Je me suis détachée de Paula Karst, et l’image de Maylis de Kerangal s’est superposée à la sienne. Ce ne sont pas les similitudes entre le personnage et l’auteure qui se sont imposées, mais l’auteure elle-même, dans sa démarche d’exigence, dans son travail d’écriture qui texturise la matière, explore les strates, dissèque les mouvements. Je l’ai vue, dans la besogne vertueuse, dans cette chambre de bonne qui depuis plusieurs années est son espace de recherche, de réflexion, de création littéraire, subjuguée par la liberté que lui offre le confinement de l’endroit, envieuse de ce savoir-écrire rare. De ce souffle qui emporte, de cette acuité hypnotique, paralysante. De ces phrases longues qui s’enroulent en spirales, ou se déroulent en volutes.

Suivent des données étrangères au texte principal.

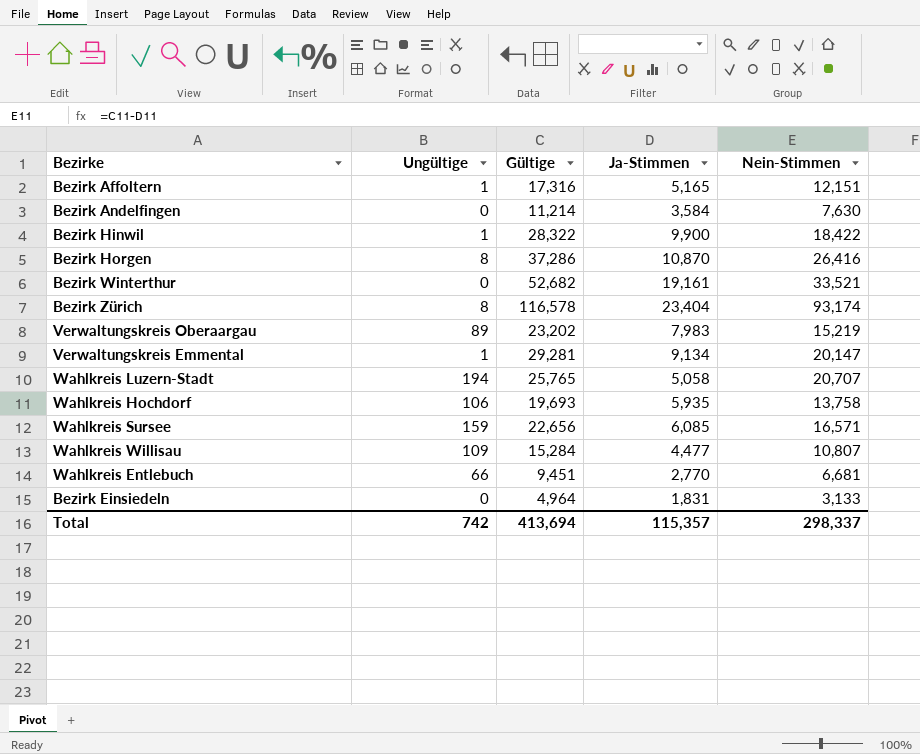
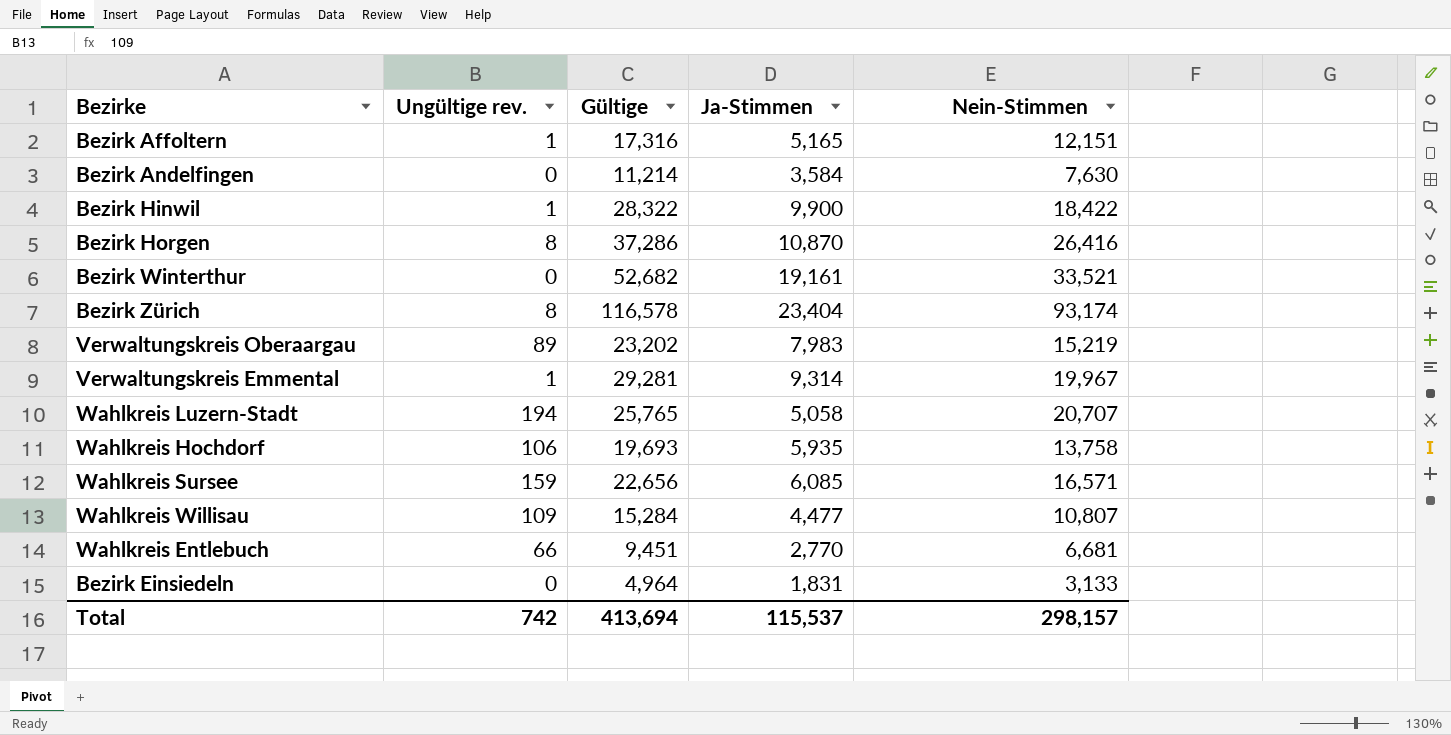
column name: Ungültige -> Ungültige rev.
Verwaltungskreis Emmental | Ja-Stimmen: 9,134 -> 9,314
Verwaltungskreis Emmental | Nein-Stimmen: 20,147 -> 19,967
Total | Ja-Stimmen: 115,357 -> 115,537
Total | Nein-Stimmen: 298,337 -> 298,157

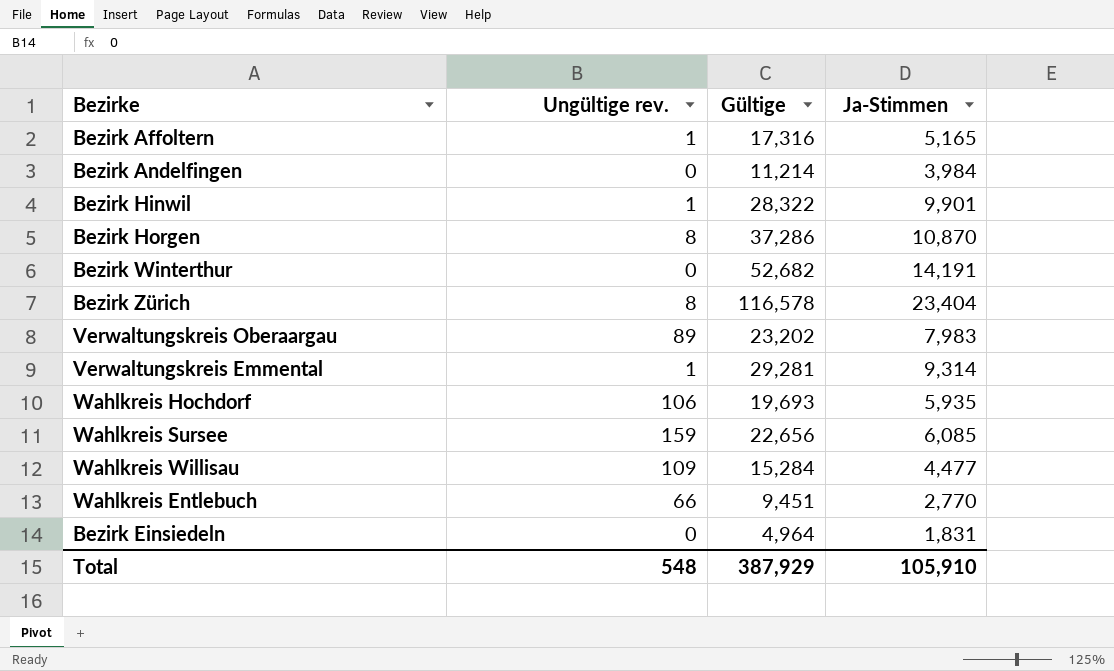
column Nein-Stimmen | formula: [Gültige] - [Ja-Stimmen] -> none
row Wahlkreis Luzern-Stadt: 194 | 25,765 | 5,058 | 20,707 -> none
Bezirk Andelfingen | Ja-Stimmen: 3,584 -> 3,984
Bezirk Hinwil | Ja-Stimmen: 9,900 -> 9,901
Bezirk Winterthur | Ja-Stimmen: 19,161 -> 14,191
Total | Ungültige rev.: 742 -> 548
Total | Gültige: 413,694 -> 387,929
Total | Ja-Stimmen: 115,537 -> 105,910

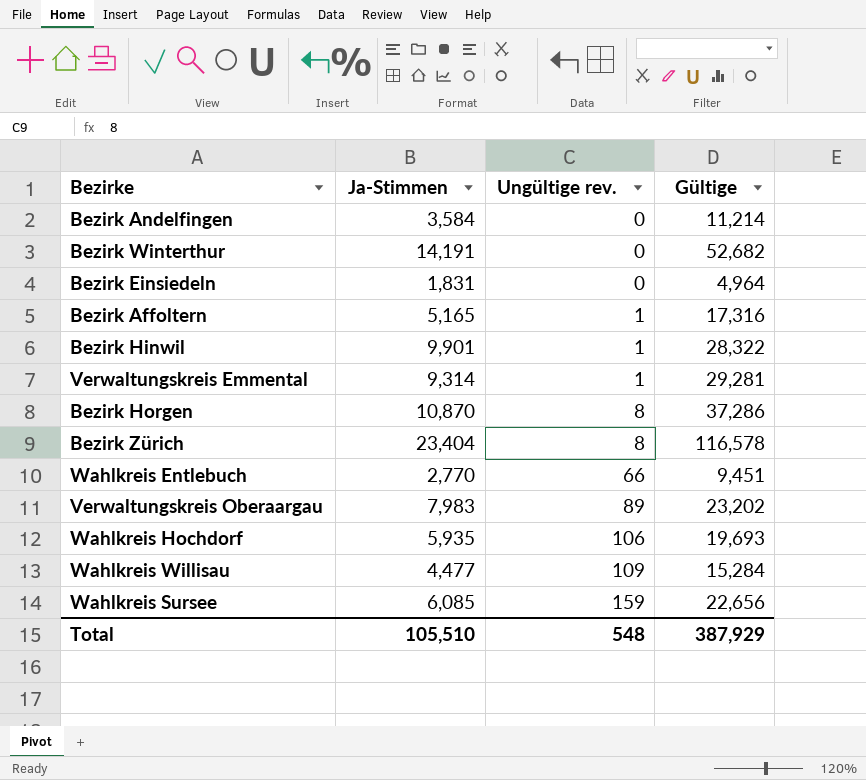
row order: none -> Ungültige rev. ascending
column Ja-Stimmen | position: 4 -> 2
Bezirk Andelfingen | Ja-Stimmen: 3,984 -> 3,584
Total | Ja-Stimmen: 105,910 -> 105,510

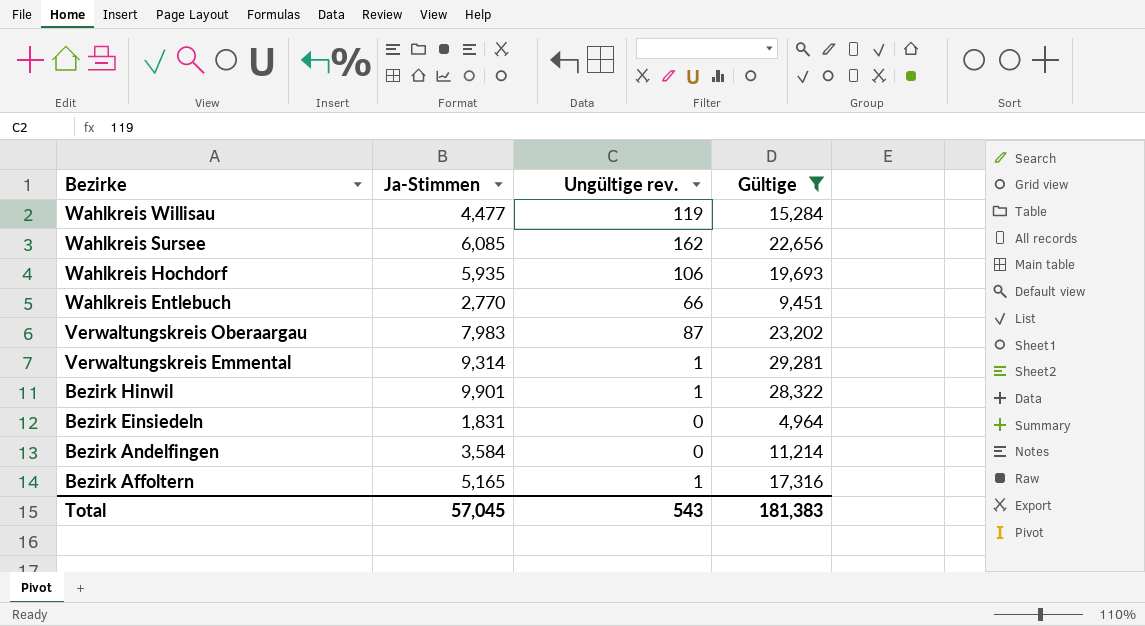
filter: none -> Gültige <= 29,281
row order: Ungültige rev. ascending -> Bezirke descending
Wahlkreis Willisau | Ungültige rev.: 109 -> 119
Wahlkreis Sursee | Ungültige rev.: 159 -> 162
Verwaltungskreis Oberaargau | Ungültige rev.: 89 -> 87
Total | Ja-Stimmen: 105,510 -> 57,045
Total | Ungültige rev.: 548 -> 543
Total | Gültige: 387,929 -> 181,383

De cette grâce qui se dégage du labeur qui a dû soupeser chaque mot, Maylis de Kerangal se faisant l’artisan d’une langue comme Paula se fait l’artisan du trompe-l’oeil.

Que dire de cette langue qui claque, rythmique, obsédante, aspirante, technicienne, débarrassée  de la froideur chirurgicale de « Réparer les vivants », et qui dans « Un monde à portée de main » atteint à mon sens les sommets de la création littéraire?

Cette langue, qui m’a tellement conquise, m’en ferait presque oublier, à tort, une histoire qui nous raccroche aux racines de notre monde, de notre histoire et de l’art.

Paula Karst, le regard fendu, les yeux vairons au léger strabisme divergeant est une fille un peu indécise, même, aux dires du narrateur, une fille « moyenne, protégée, routinière, et pour tout dire assez glandeuse ». Paula veut peindre, nous sommes en 2007 et elle intègre une école de peinture rue du Métal à Bruxelles, pour apprendre l’art du trompe l’oeil.